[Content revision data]
--*--

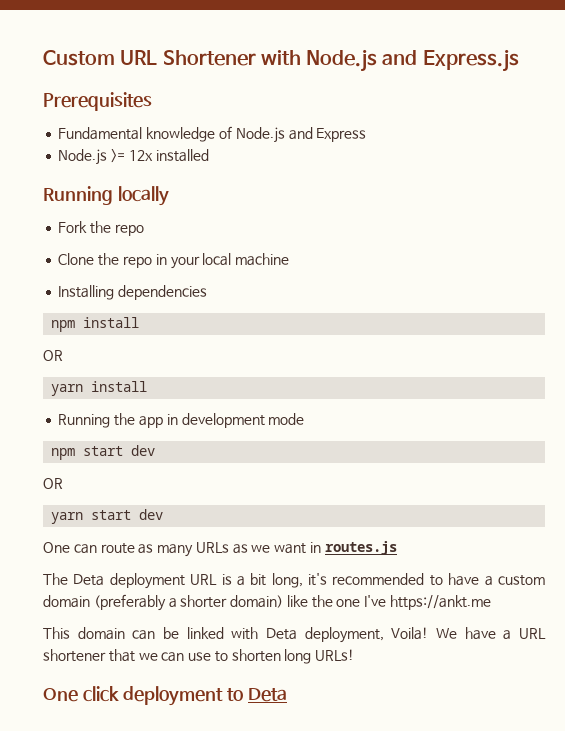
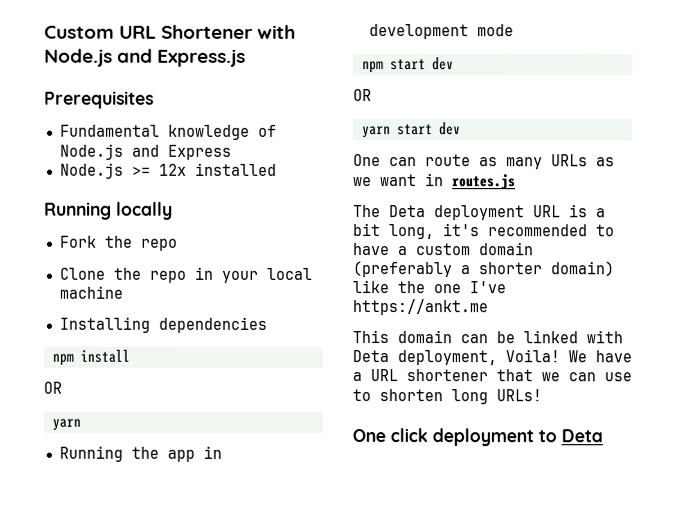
[91,381,148,392] install -> (81, 424) none

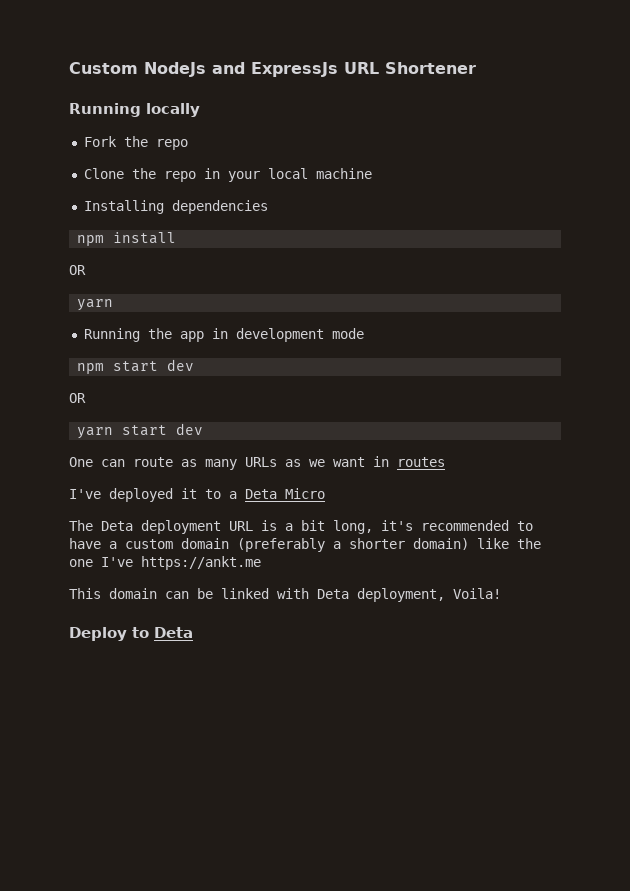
(115, 32) none -> [144,62,338,77] NodeJs and ExpressJs
[257,24,297,39] [44,48,247,67] [44,90,154,109] [59,124,277,140] [59,143,232,160] [59,162,277,179] with Node.js and Express.js // Prerequisites // Fundamental knowledge of Node.js and Express // Node.js >= 12x installed -> (476, 68) none
[452,174,516,190] routes.js -> [397,457,445,467] [69,488,325,502] routes // I've deployed it to a Deta Micro
[568,350,632,363] [352,369,632,382] [352,389,542,405] [352,428,534,447] We have a URL shortener that we can use to shorten long URLs! // One click deployment -> [69,627,127,641] // Deploy

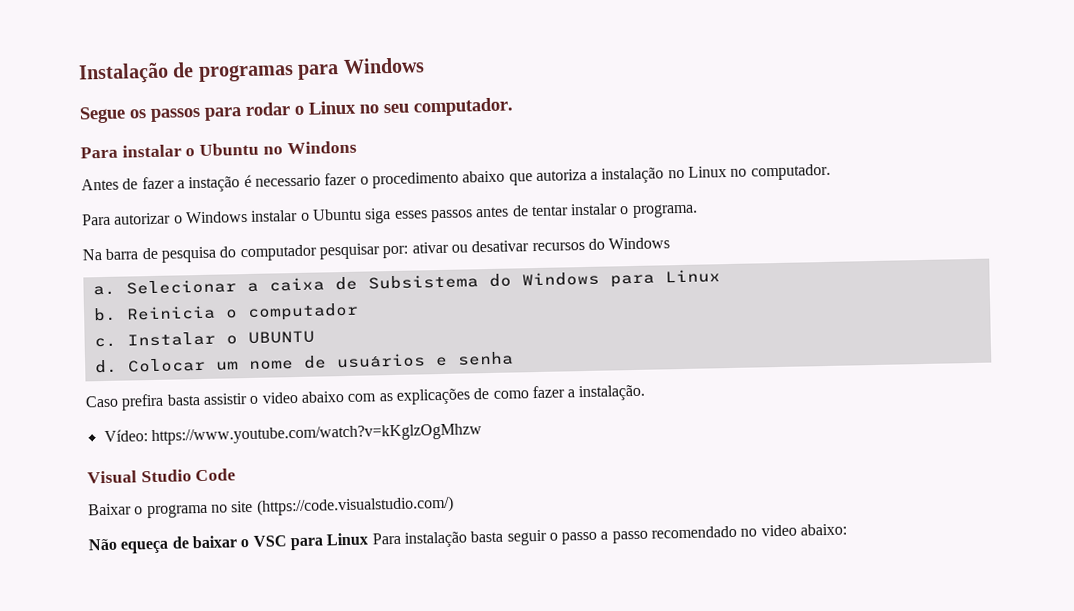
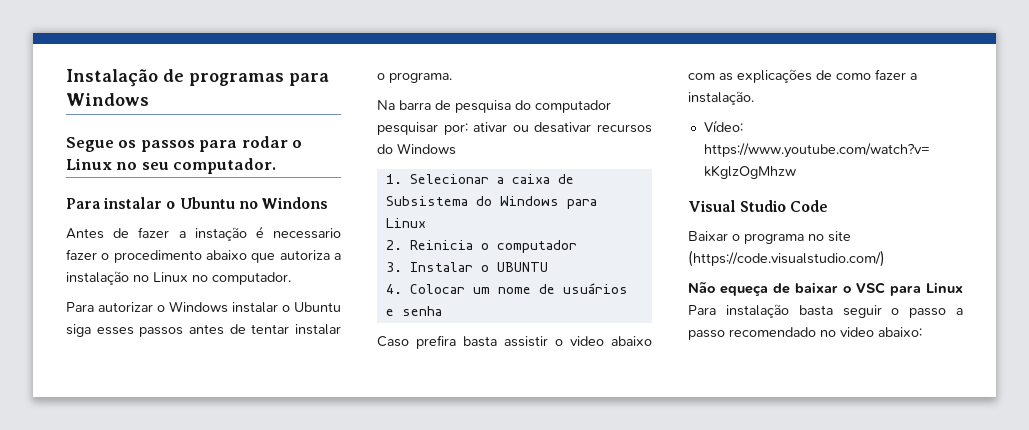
[92,285,116,296] a. -> [385,174,402,184] 1.
[92,307,117,322] b. -> [385,240,402,250] 2.
[93,337,117,348] c. -> [385,262,402,272] 3.
[94,359,118,374] d. -> [385,284,402,294] 4.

--*--

YOUR OBJECTIVE: The lines wanted run from the one with "(115, 32) none" through the final line of the data; repeat them word for word and skip every picture.

ANSWER BOX:
(115, 32) none -> [144,62,338,77] NodeJs and ExpressJs
[257,24,297,39] [44,48,247,67] [44,90,154,109] [59,124,277,140] [59,143,232,160] [59,162,277,179] with Node.js and Express.js // Prerequisites // Fundamental knowledge of Node.js and Express // Node.js >= 12x installed -> (476, 68) none
[452,174,516,190] routes.js -> [397,457,445,467] [69,488,325,502] routes // I've deployed it to a Deta Micro
[568,350,632,363] [352,369,632,382] [352,389,542,405] [352,428,534,447] We have a URL shortener that we can use to shorten long URLs! // One click deployment -> [69,627,127,641] // Deploy

[92,285,116,296] a. -> [385,174,402,184] 1.
[92,307,117,322] b. -> [385,240,402,250] 2.
[93,337,117,348] c. -> [385,262,402,272] 3.
[94,359,118,374] d. -> [385,284,402,294] 4.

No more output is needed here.